Wie es ihm gehe? Nun ja, meint der 83-Jährige auf dem Krankenbett, es gehe so. Eine dünne Decke verhüllt sein linkes Bein. Doch bevor Stephan Thomas, der leitende Arzt in der Notaufnahme des Klinikums Esslingen, die Decke vorsichtig zur Seite schiebt und den gewaltigen, an einigen Stellen violett gefärbten, linken Unterschenkel entblößt, stellt er dem Mann erst einmal Fragen. Warum er hier ist? Ob er Vorerkrankungen hat? Welche Medikamente er einnimmt? Ob er eine Allergie hat? Und dann, nach einem Blick auf den Monitor: „Haben Sie immer so einen schnellen Herzschlag?“ Der Mann verneint. Doch immer wieder piept die Maschine; ein Zeichen dafür, dass die Werte des 83-Jährigen auffällig sind.
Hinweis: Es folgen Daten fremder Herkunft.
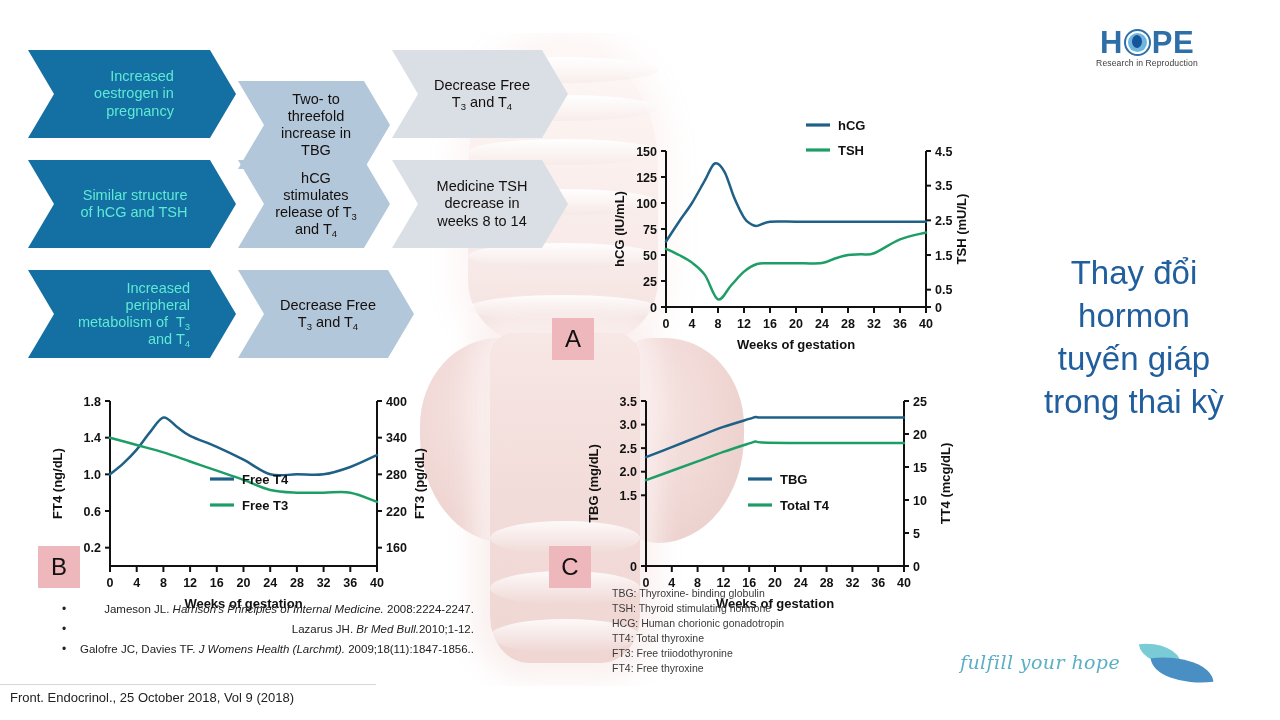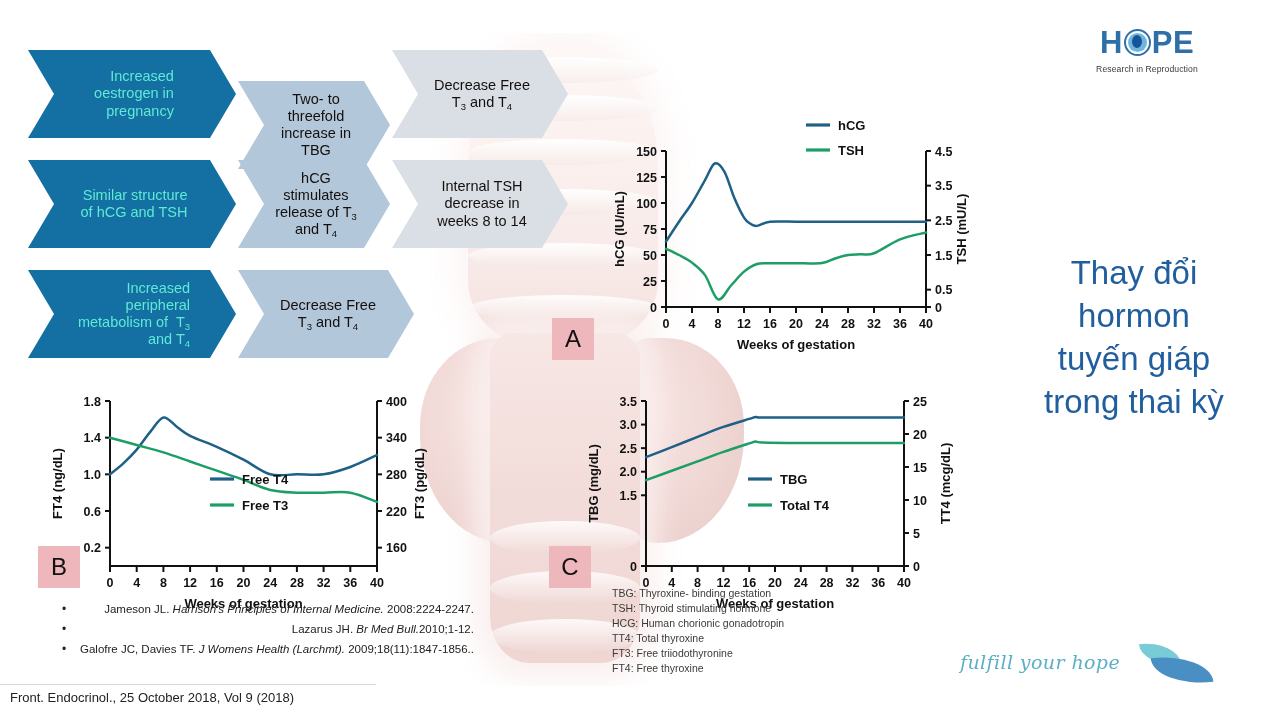--- a/index.html
+++ b/index.html
@@ -122,7 +122,7 @@
   #hope .eye .o1 { position:absolute; inset:0; border-radius:50%; border:2.5px solid #2E6FA8; }
   #hope .eye .o2 { position:absolute; inset:4px; border-radius:50%; background:#6FB6DF; }
   #hope .eye .o3 { position:absolute; left:8px; top:6px; width:10px; height:13px; border-radius:50%; background:#15539B; }
-  #hope .tag { margin-top:6px; text-align:center; color:#3b3b3b; font-size:8.6px; letter-spacing:.1px; }
+  #hope .tag { margin-top:0; text-align:center; color:#3b3b3b; font-size:8.6px; letter-spacing:.1px; }
 
   
   #fulfill { position:absolute; left:960px; top:642px; display:flex; align-items:center; }

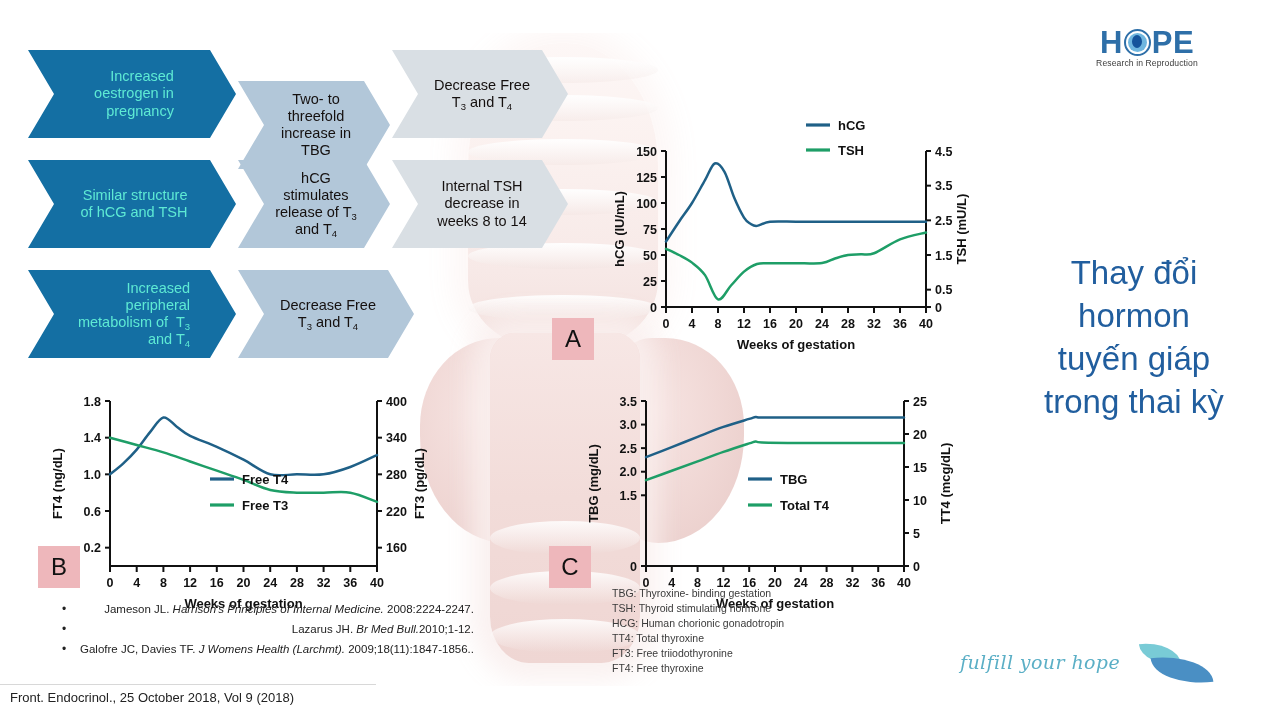--- a/index.html
+++ b/index.html
@@ -226,7 +226,7 @@
     </div>
     <div class="chev chev-light" style="left:364px; top:127px; width:176px; height:88px;">
       <span>
-        <span>Internal TSH</span><br>
+        <span>Medicine TSH</span><br>
         <span>decrease in</span><br>
         <span>weeks 8 to 14</span>
       </span>

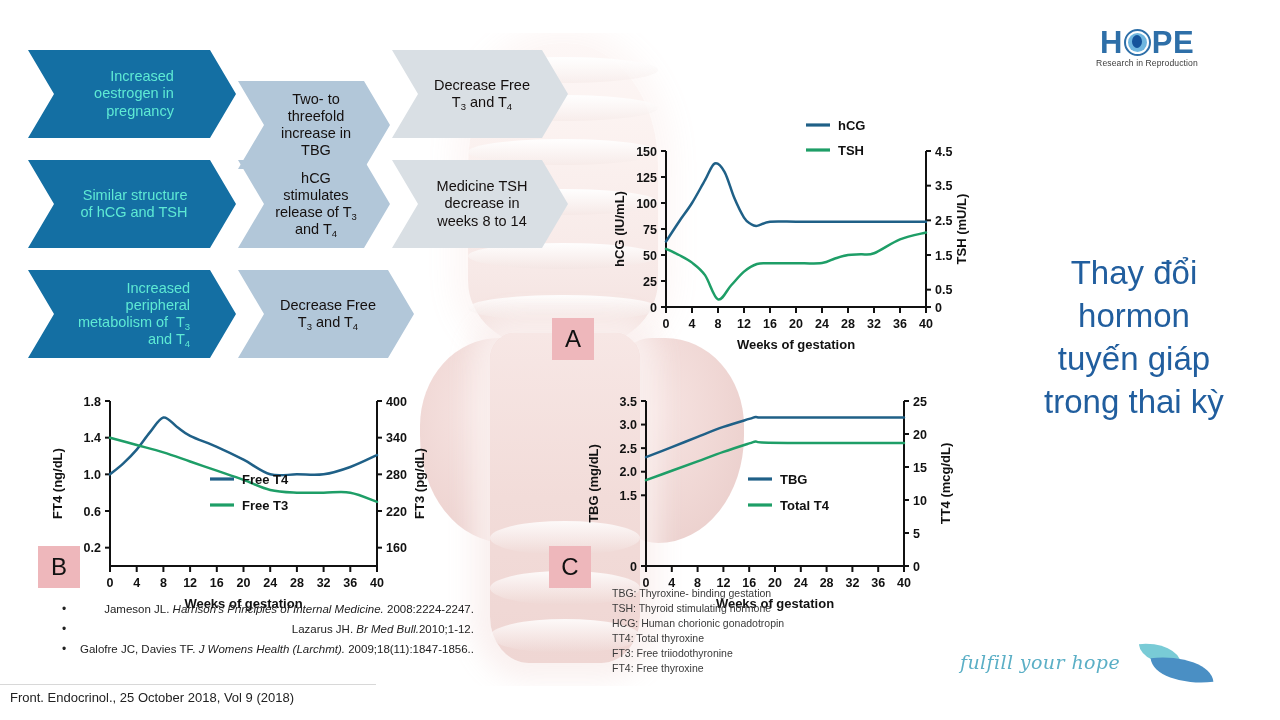--- a/index.html
+++ b/index.html
@@ -435,7 +435,7 @@
     </div>
 
     <div id="abbrev" style="left:584px; top:553px;">
-      <div>TBG: Thyroxine- binding gestation</div>
+      <div>TBG: Thyroxine- binding globulin</div>
       <div>TSH: Thyroid stimulating hormone</div>
       <div>HCG: Human chorionic gonadotropin</div>
       <div>TT4: Total thyroxine</div>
Manche müssen im Gang liegen
An diesem Nachmittag ist in der Esslinger Notaufnahme viel los, einige Patienten liegen oder sitzen auf Liegen im Gang. Sie warten darauf, dass ein Zimmer frei wird. „Wir hätten zwar freie Betten, aber uns fehlt das Personal“, erklärt der Arzt Stephan Thomas (51). Es ist dieselbe Situation wie in vielen Krankenhäusern. Die Arbeitsbedingungen zermürben viele Pflegekräfte zunehmend, die Menschen suchen sich andere Jobs. Das führt dazu, dass die Belastung des verbliebenen Personals weiter ansteigt – und nicht so viele Patienten versorgt werden können, wie eigentlich räumliche Kapazität vorhanden wäre.
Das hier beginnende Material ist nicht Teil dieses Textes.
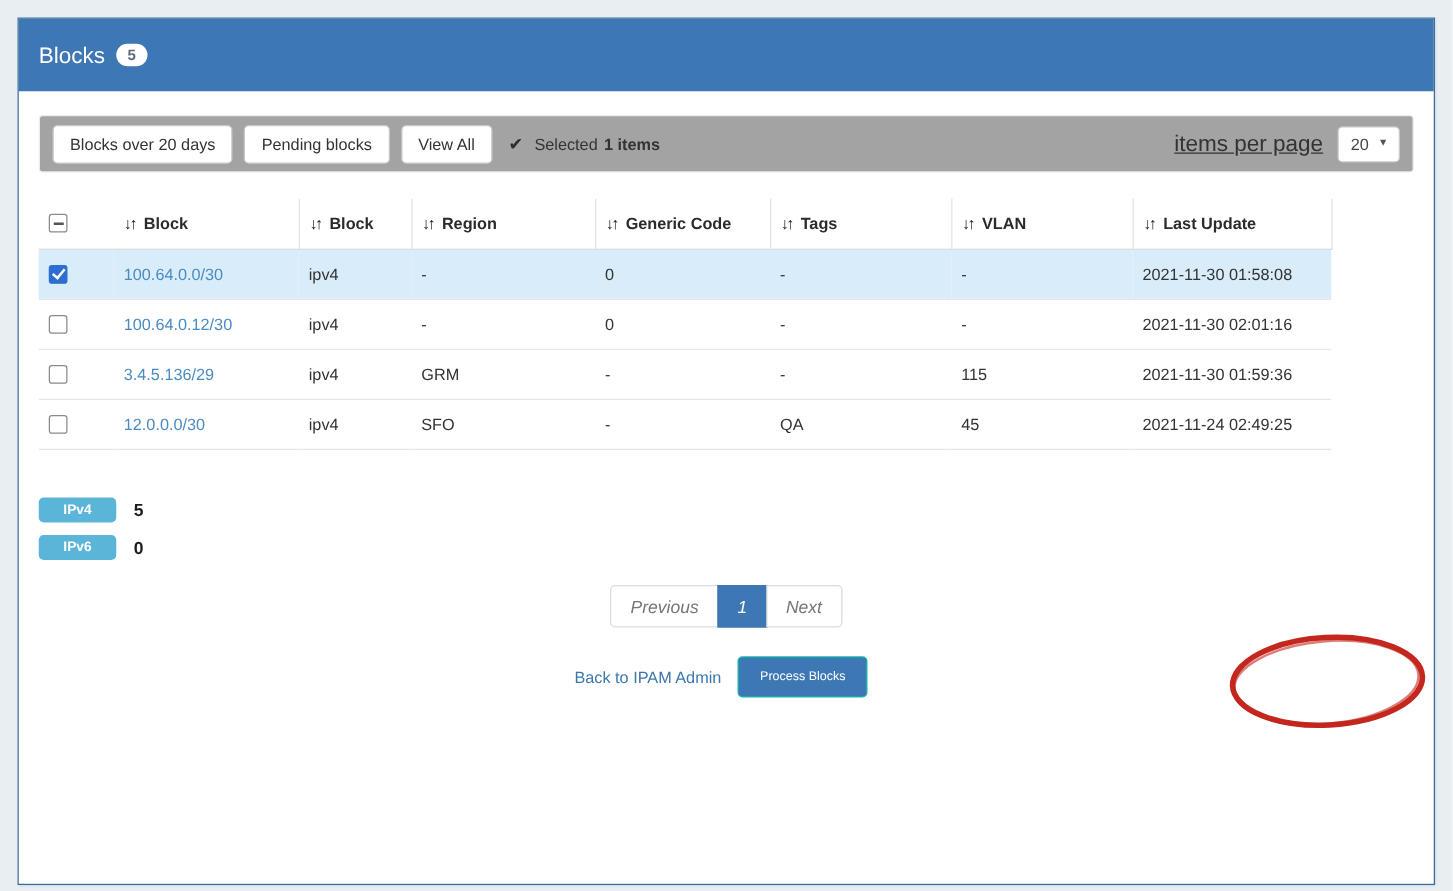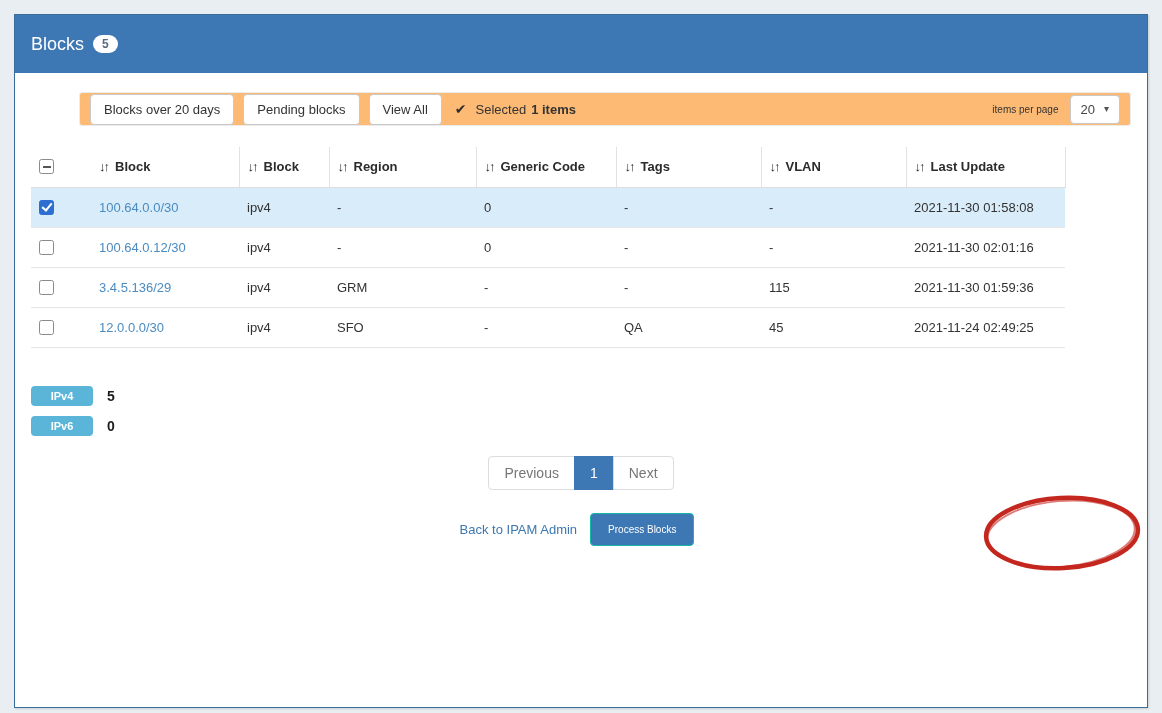--- a/index.html
+++ b/index.html
@@ -51,14 +51,13 @@
   
   .toolbar{
     margin-top:19px;
-    background:#fdba74;
+    background:#a3a3a3;
     border:1px solid #ececec;
     border-radius:3px;
     padding:8px 10px;
     display:flex;
     align-items:center;
-    height:34px;
-    margin-left:48px;
+    height:46px;
   }
   .tb-btn{
     background:#fff;

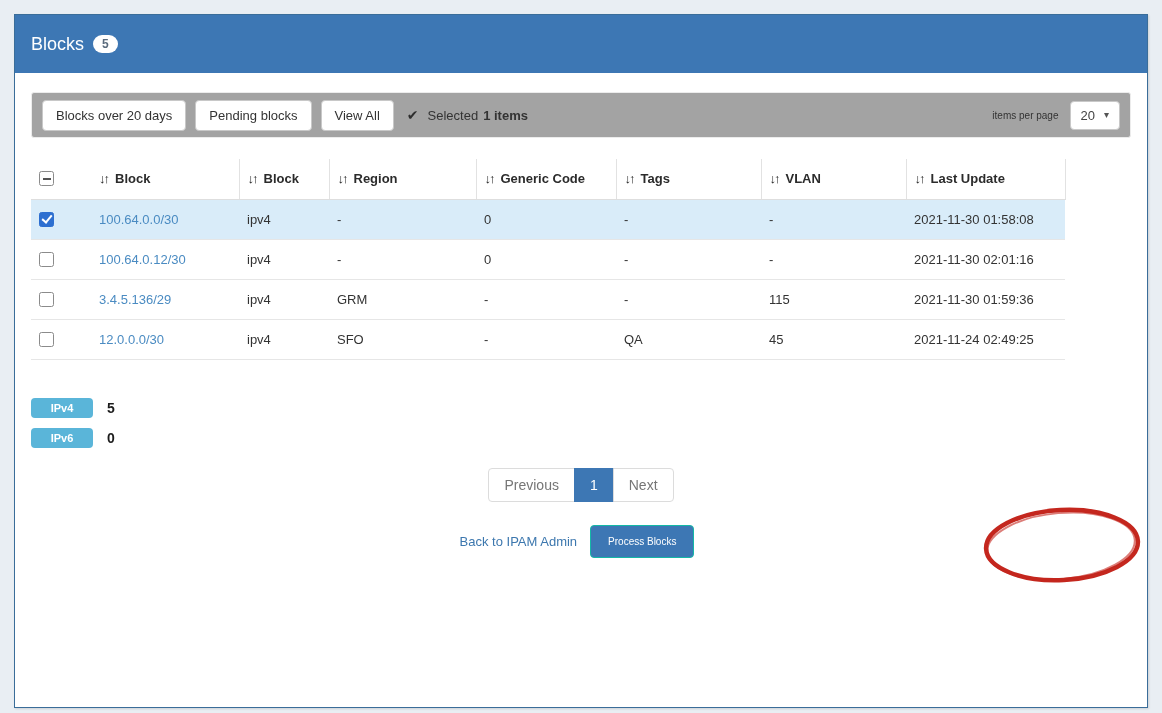--- a/index.html
+++ b/index.html
@@ -80,7 +80,7 @@
   }
   .check-icon{font-size:14px;color:#2e2e2e;margin-right:4px;}
   .spacer{flex:1;}
-  .ipp-label{font-size:10px;color:#333;margin-right:11px;}
+  .ipp-label{font-size:18px;color:#333;margin-right:11px;text-decoration:underline;}
   .ipp-select{
     background:#fff;
     border:1px solid #c8c8c8;

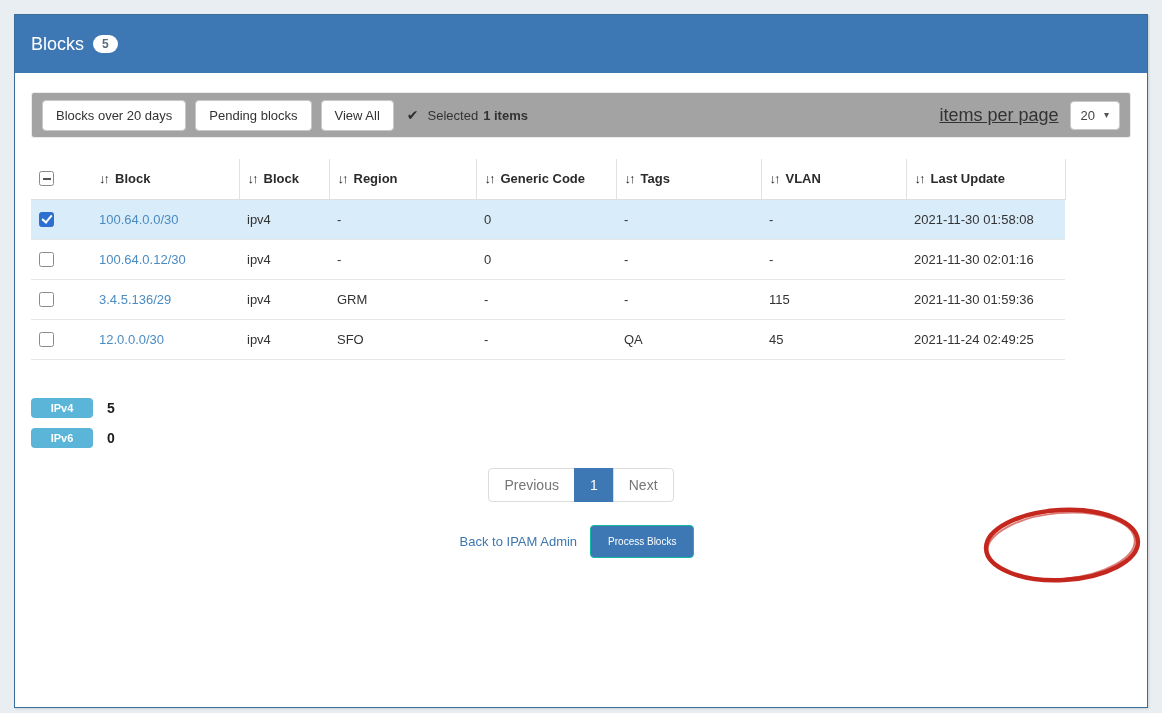--- a/index.html
+++ b/index.html
@@ -197,6 +197,7 @@
     margin-left:-1px;
     cursor:pointer;
     line-height:1;
+    font-style:italic;
   }
   .page-item.first{border-radius:4px 0 0 4px;margin-left:0;}
   .page-item.last{border-radius:0 4px 4px 0;}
Auf dem Gang versucht ein Mann sich von seiner Liege aufzurichten – erfolglos. Er fuchtelt mit der Hand in der Luft herum. Eine Krankenpflegerin fragt ihn, was los sei. Es stellt sich heraus: Der Mann hatte den Lichtschalter gesucht, er wolle gerne schlafen, und es sei ihm zu hell. Die Pflegerin erklärt ihm: „Wir brauchen das Licht, um zu arbeiten.“ Der Mann nickt, schließt die Augen – und rollt sich auf die Seite.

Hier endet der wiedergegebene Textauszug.